Sendo o primeiro dever do
Estado garantir a sua sobrevivência e autonomia, e estando o PAEF bem
delimitado nas metas e prazos de realização, entendo que essa é a fundamentação
jurídica mais sólida para avaliar a constitucionalidade dos cortes. É simples e
conciso; não usa juízos qualitativos, subjetivos, ideológicos ou contamináveis
pelos interesses próprios de quem julga.
E oferecia uma delimitação
clara ao Governo: os subsídios teriam de regressar no 2º semestre de 2014; podia
haver uma reforma das remunerações dos servidores do Estado e pensionistas, mas
teria de se partir da base da remuneração total anual (14 x remuneração mensal).
Uma nota curta sobre a
questão mais mediática, mas também importante, do momento: a licenciatura de
Miguel Relvas.
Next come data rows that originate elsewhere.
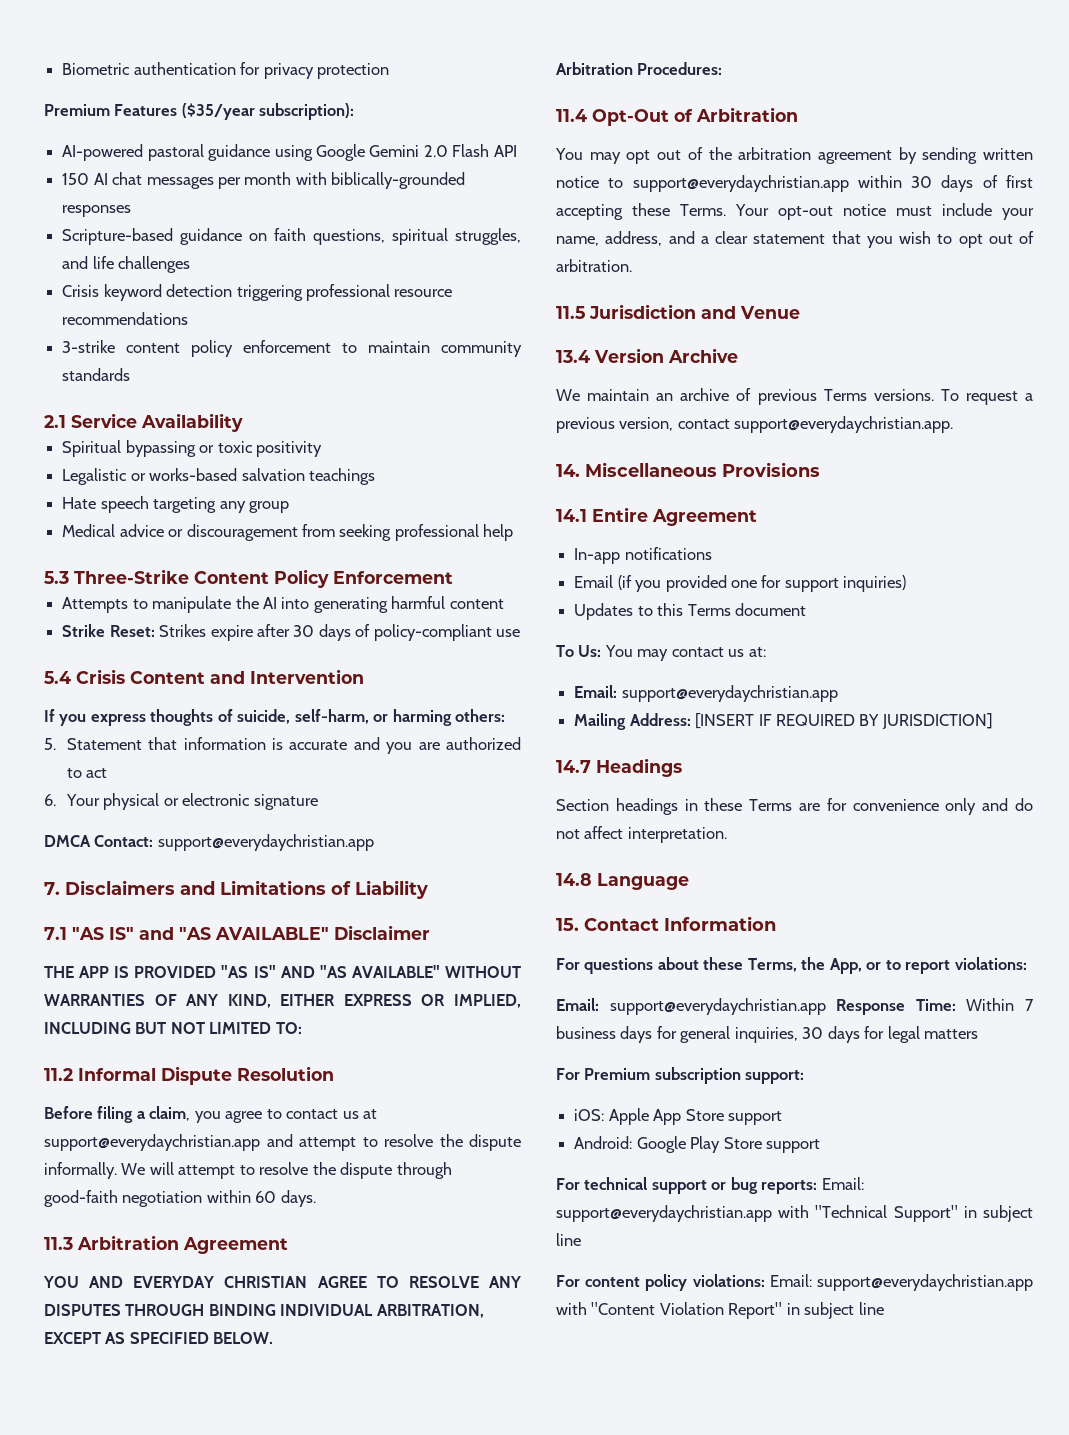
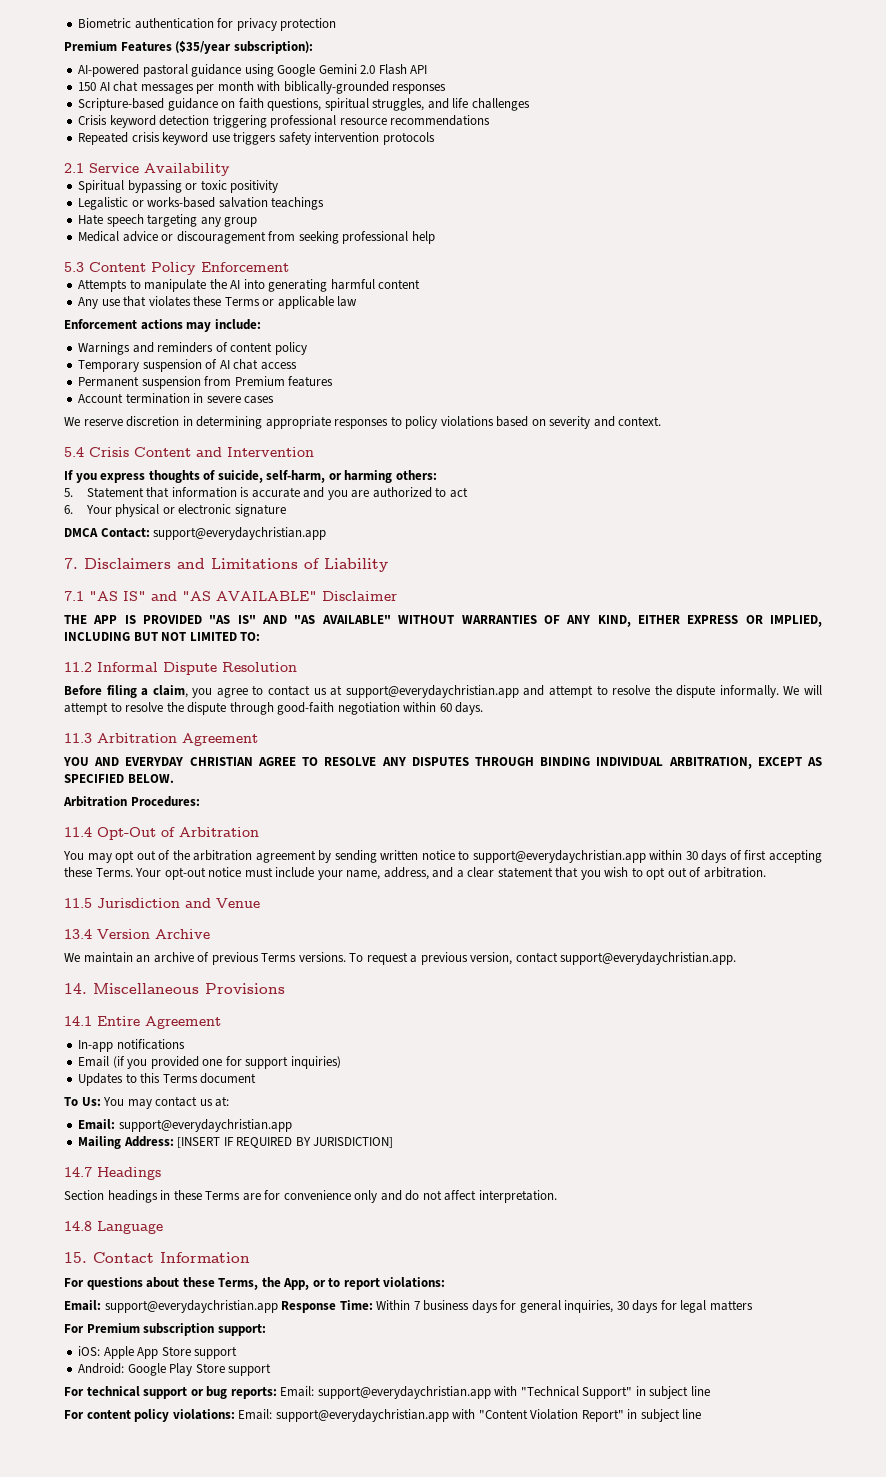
- 3-strike content policy enforcement to maintain community standards
+ Repeated crisis keyword use triggers safety intervention protocols
- 5.3 Three-Strike Content Policy Enforcement
+ 5.3 Content Policy Enforcement
- Strike Reset: Strikes expire after 30 days of policy-compliant use
+ Any use that violates these Terms or applicable law
+ Enforcement actions may include:
+ Warnings and reminders of content policy
+ Temporary suspension of AI chat access
+ Permanent suspension from Premium features
+ Account termination in severe cases
+ We reserve discretion in determining appropriate responses to policy violations based on severity and context.

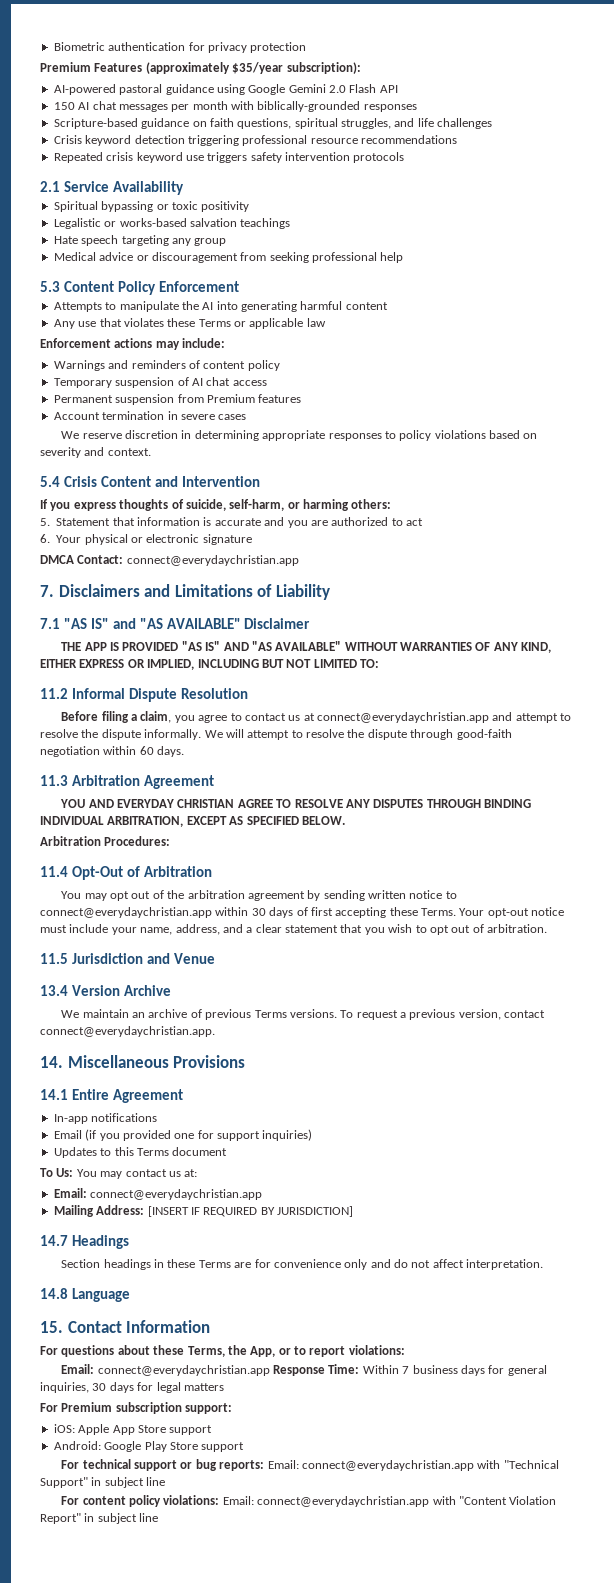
- Premium Features ($35/year subscription):
+ Premium Features (approximately $35/year subscription):
- DMCA Contact: support@everydaychristian.app
+ DMCA Contact: connect@everydaychristian.app
- Before filing a claim, you agree to contact us at support@everydaychristian.app and attempt to resolve the dispute informally.
+ Before filing a claim, you agree to contact us at connect@everydaychristian.app and attempt to resolve the dispute informally.
- You may opt out of the arbitration agreement by sending written notice to support@everydaychristian.app within 30 days of first accepting these Terms.
+ You may opt out of the arbitration agreement by sending written notice to connect@everydaychristian.app within 30 days of first accepting these Terms.
- To request a previous version, contact support@everydaychristian.app.
+ To request a previous version, contact connect@everydaychristian.app.
  To Us: You may contact us at:
- Email: support@everydaychristian.app
+ Email: connect@everydaychristian.app
- Email: support@everydaychristian.app Response Time: Within 7 business days for general inquiries, 30 days for legal matters
+ Email: connect@everydaychristian.app Response Time: Within 7 business days for general inquiries, 30 days for legal matters
- For technical support or bug reports: Email: support@everydaychristian.app with "Technical Support" in subject line
+ For technical support or bug reports: Email: connect@everydaychristian.app with "Technical Support" in subject line
- For content policy violations: Email: support@everydaychristian.app with "Content Violation Report" in subject line
+ For content policy violations: Email: connect@everydaychristian.app with "Content Violation Report" in subject line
É consensual que não houve ilegalidade e que a controvérsia não
se inseriu no exercício de funções políticas, nem se acusa o ministro Relvas de
usar o título para fins ilícitos. É consensual que foi uma forma ligeira e
privilegiada de obter um título académico, e muitos ligam isso às exigências de
rigor e esforço que o Governo defende.
Este ponto revela a, digamos, insinceridade dos comentadores. As exigências de rigor valem mais do que quem as defende; fazer valer as exigências de quem as defende é uma forma hábil de fugir ao rigor e ao esforço. Que se conjuga bem com a “chico-esperteza” tão comum (que se revela em privado, mas se nega em público), que consiste em desejar também conseguir obter aquele “tesourinho”. Por exemplo, as pressões sobre professores para que os filhos passem sem saberem, ou os milhares de portugueses que tentam“esquemas” para entrar ou meter os filhos no Estado (pelo emprego para toda a vida). É isso que é importante neste caso: muitos pensam espiar e disfarçar a sua inveja e fracassos apedrejando Relvas.